Stop Calling It Hallucination
Why a human metaphor is distorting how we understand AI failure
Introduction
I’ve lost count of how many times I’ve come across the phrase “AI hallucination” over the past months. It appears in headlines, charts, LinkedIn posts, consultancy decks, and increasingly as a supposedly measurable statistic — often presented with reassuring decimals and ranked comparisons.
What struck me wasn’t just the repetition, but the growing sense of unease it produced. Not because the phenomenon itself is uninteresting or unimportant, but because the word hallucination does a great deal of conceptual work before any analysis has begun.
Hallucination is a human term. A clinical one. It presupposes perception, internal experience, and a mind that misinterprets reality. Applying it to AI systems quietly anthropomorphises them from the outset — and once that framing is in place, responsibility begins to drift. The system starts to look unreliable or pathological, rather than doing exactly what it was designed to do under the conditions we’ve created.
What concerns me more is how this anthropomorphic framing is increasingly being reinforced by statistics. Across multiple platforms, “hallucination” is treated as a ranked property of models — as if it were a stable, intrinsic trait — rather than a conditional outcome shaped by task design, context, constraints, and how questions are asked. The numbers look precise. The conclusions often are not.
False Intuition
There’s a reason the word hallucination spread so quickly. It feels intuitively right. It captures surprise, error, and unreliability in a single, vivid image. More importantly, it places the problem inside the system. Something strange is happening in there. Something untrustworthy.
That intuitive appeal is precisely the problem.
Hallucination is not a neutral term. It carries clinical weight. It implies perception without stimulus, an inner experience detached from reality, a mind that cannot be relied upon. When applied to AI systems, the word quietly imports all of that baggage — even though none of the underlying conditions apply. There is no perception, no experience, no internal world that misfires. There is only inference under uncertainty.

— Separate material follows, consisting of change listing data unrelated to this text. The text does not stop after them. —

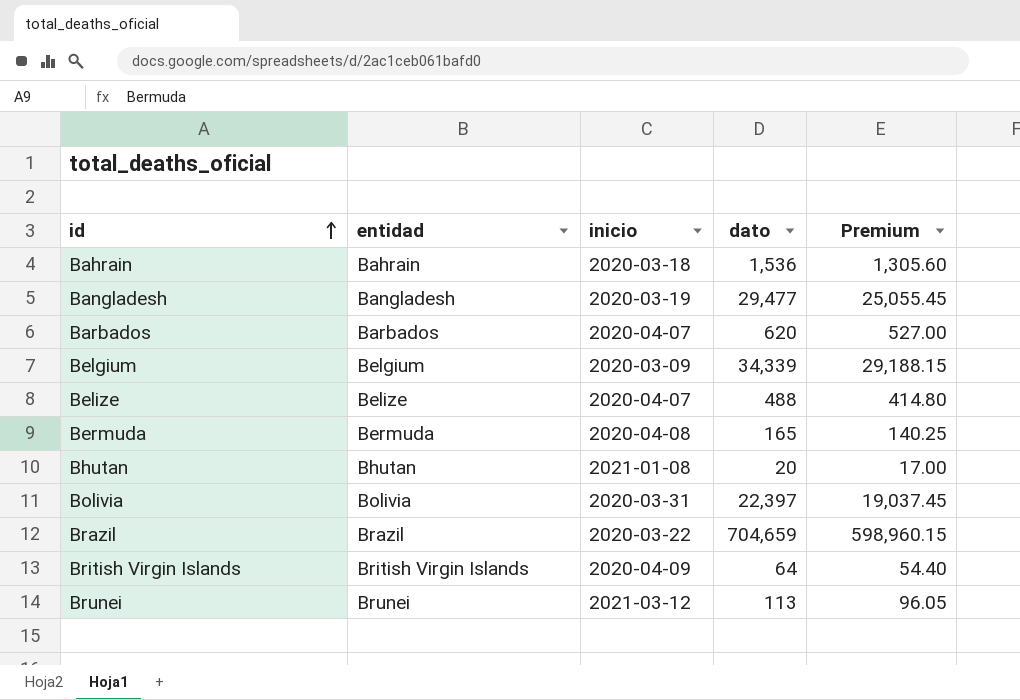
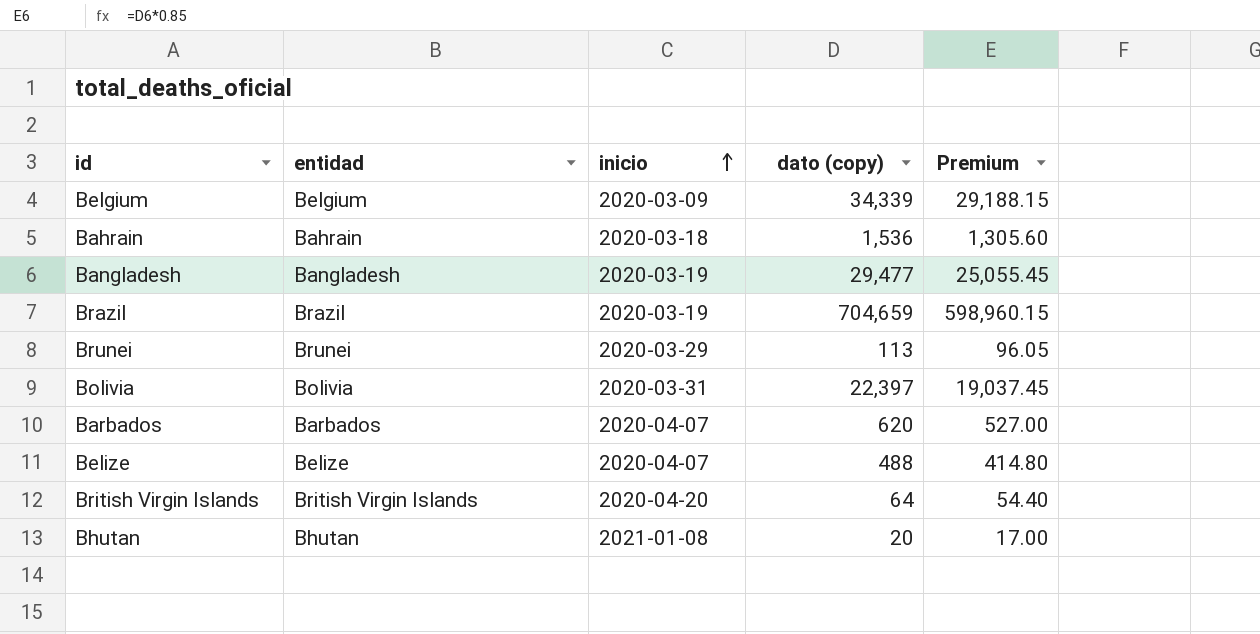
row order: id ascending -> inicio ascending
column name: dato -> dato (copy)
row Bermuda: Bermuda | 2020-04-08 | 165 | 140.25 -> none
Brazil | inicio: 2020-03-22 -> 2020-03-19
Brunei | inicio: 2021-03-12 -> 2020-03-29
British Virgin Islands | inicio: 2020-04-09 -> 2020-04-20

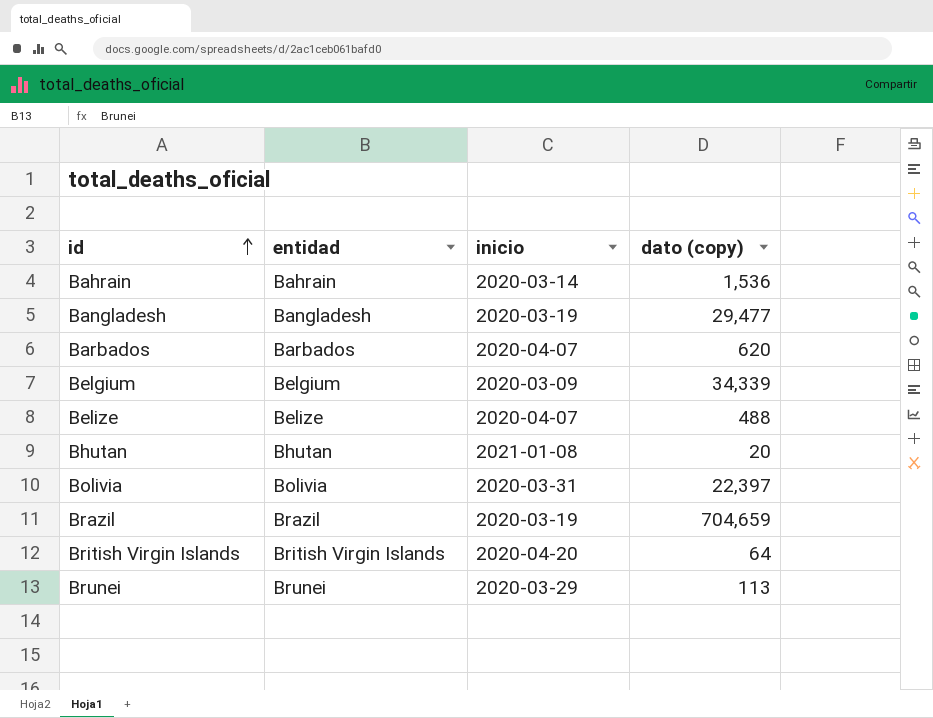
row order: inicio ascending -> id ascending
column Premium | formula: [dato (copy)] * 0.85 -> none
Bahrain | inicio: 2020-03-18 -> 2020-03-14

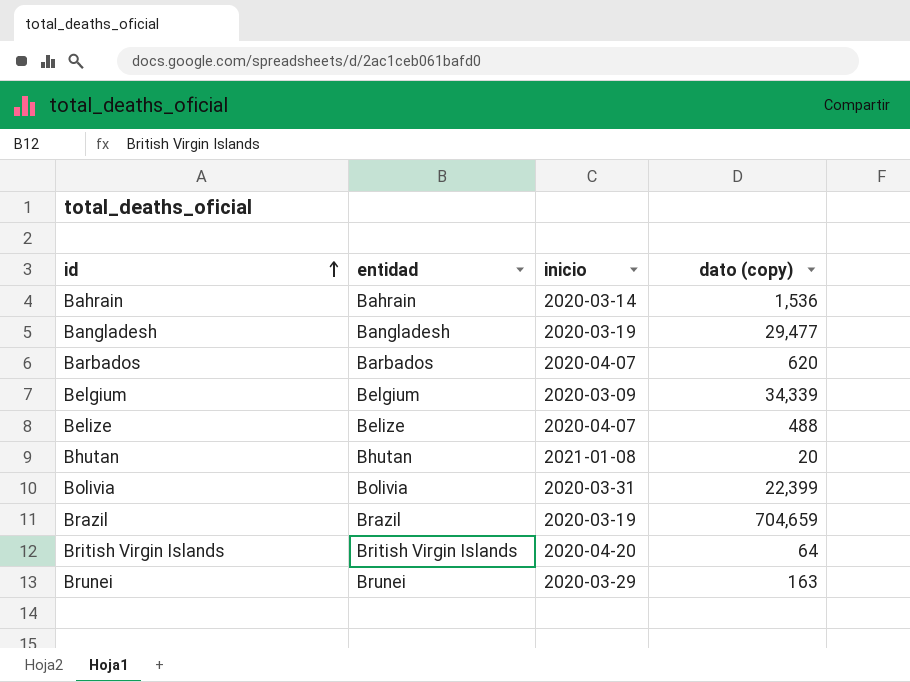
Bolivia | dato (copy): 22,397 -> 22,399
Brunei | dato (copy): 113 -> 163

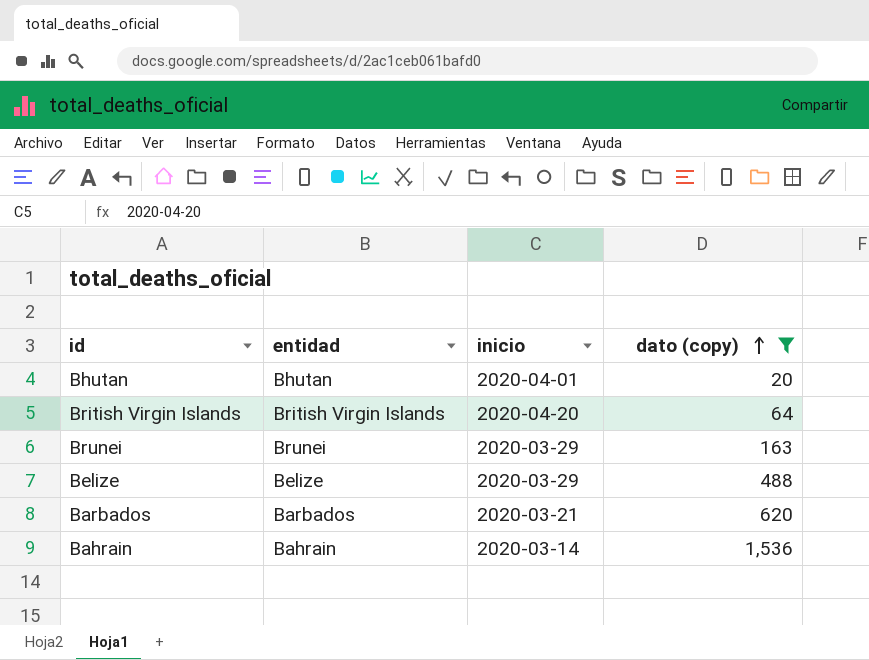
filter: none -> dato (copy) <= 1,536
row order: id ascending -> dato (copy) ascending
Bhutan | inicio: 2021-01-08 -> 2020-04-01
Belize | inicio: 2020-04-07 -> 2020-03-29
Barbados | inicio: 2020-04-07 -> 2020-03-21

Once that framing is in place, the conversation starts drifting in predictable directions. If the system hallucinates, then the remedy must be to fix the system. To rank it, compare it, measure how often it “loses touch with reality.” Responsibility slides away from how questions are posed, what information is provided, and how outputs are interpreted. The user becomes a bystander to a malfunctioning mind.
Language matters because it determines where we look for causes. By choosing a metaphor that presupposes agency and pathology, we make it harder to see what’s actually happening — and easier to mistake fluent error for cognitive failure.
Category Error
What’s being described as hallucination is not a mental failure; it’s a categorical mismatch. The term belongs to neurology and psychology, where it names a breakdown between perception and reality. Applying it to AI systems assumes something like perception exists in the first place. It doesn’t.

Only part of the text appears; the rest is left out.